If the final preparations are done in the holding area, the person is then taken to the operating room. At this point, the person may still be awake, although groggy, or may already be asleep. The person is moved to the operating table, over which are specially designed surgical lights. Doctors, nurses, and other personnel who will be near or touching the operative site thoroughly scrub their hands with antiseptic soap, which minimizes the number of bacteria and viruses in the operating room. For surgery, they also wear scrub suits, caps, masks, shoe covers, sterile gowns, and sterile gloves. Before the surgery begins, a time out is held during which the surgical team confirms the following:

The person's identity

The correct procedure and side (if applicable)

Availability of all needed equipment

Prophylaxis to prevent infection or blood clots has been given (if needed)

Local, regional, or general anesthesia is given.

After Surgery

After the operation is completed and anesthesia begins to wear off, the person is taken to a recovery room to be closely watched for about 1 or 2 hours. Most people feel groggy when awakening, particularly after major surgery. Some people are nauseated for a short while. Some may feel cold.

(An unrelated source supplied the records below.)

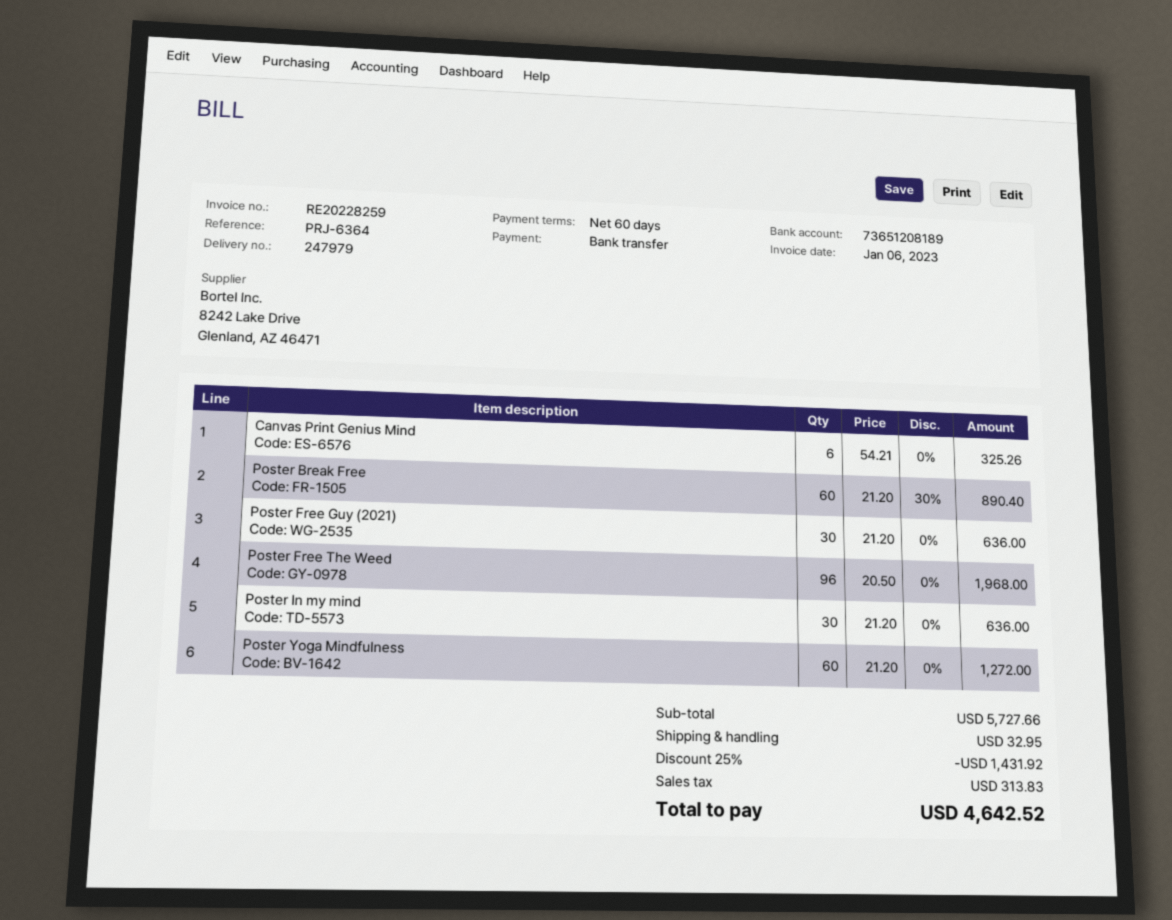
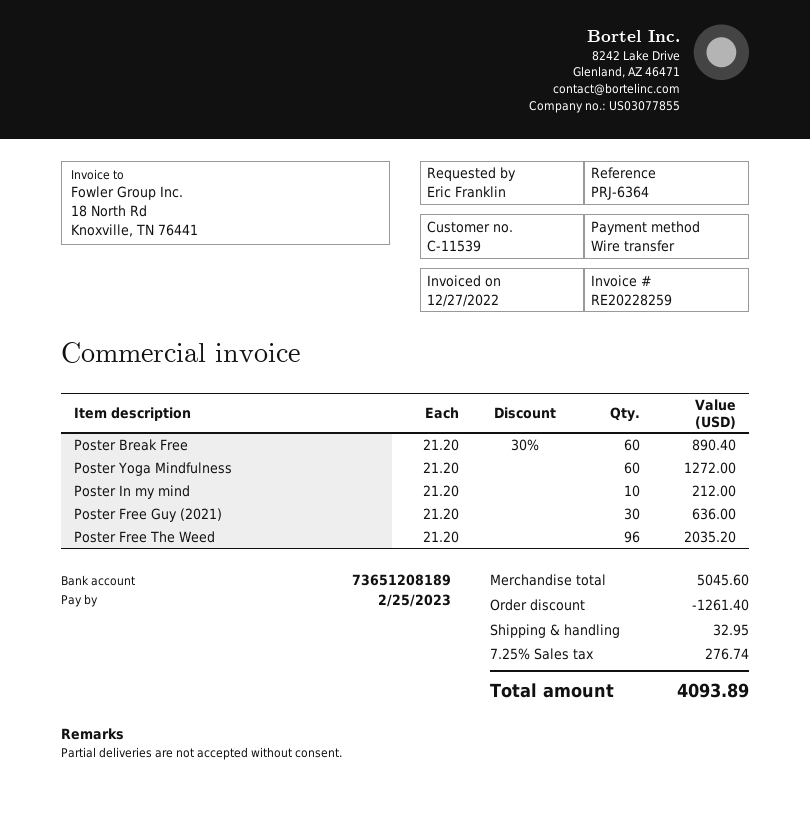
invoice date: 2023-01-06 -> 2022-12-27
Canvas Print Genius Mind: 6 x 54.21 = 325.26 -> none
Poster Free The Weed: 96 x 20.50 = 1968.00 -> 96 x 21.20 = 2035.20
Poster In my mind: 30 x 21.20 = 636.00 -> 10 x 21.20 = 212.00
subtotal: 5727.66 -> 5045.60
discount: 1431.92 -> 1261.40
tax: 313.83 -> 276.74
total: 4642.52 -> 4093.89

Depending on the nature of the surgery and the type of anesthesia, a person may go home directly from the recovery room or be admitted to the hospital, sometimes in an intensive care unit (ICU).

Direct Discharge Home: A person being sent home must be

Thinking clearly

Breathing normally

Able to drink fluids

Able to urinate

Able to walk

Free of severe pain

People who have been given sedatives and then discharged need to be accompanied home by someone else and are not permitted to drive themselves. The operative site should be free of bleeding and unexpected swelling.

Hospitalization: People who are admitted to the hospital after surgery may awaken to find many tubes and devices in and on them. For example, there may be a breathing tube in the throat, adhesive pads on the chest to monitor the heartbeat, a tube in the bladder, a device attached to a finger to measure the level of oxygen in the blood, a dressing on the operative site, a tube in the nose or mouth, and one or more tubes in the veins.

Pain is expected after most operations and can almost always be relieved. Drugs that relieve pain (analgesics) can be given intravenously, by mouth, by injection into the muscle, or applied to the skin as a patch. If epidural anesthesia was used, the anesthesiologist may leave the plastic tube through which the anesthesia was given in the person's back. Opioid analgesics, such as morphine Some Trade Names

MS CONTIN ORAMORPH

, can be injected through the tube. People staying in the hospital may be given a device that continuously injects an opioid analgesic into a vein, which also can deliver a small additional amount of analgesic when people press a button (patient-controlled analgesia). If pain persists, additional treatment can be requested (see Pain: Treatment). Repeated use of opioid analgesics often causes constipation. To prevent constipation, a stimulant laxative or stool softener may be given.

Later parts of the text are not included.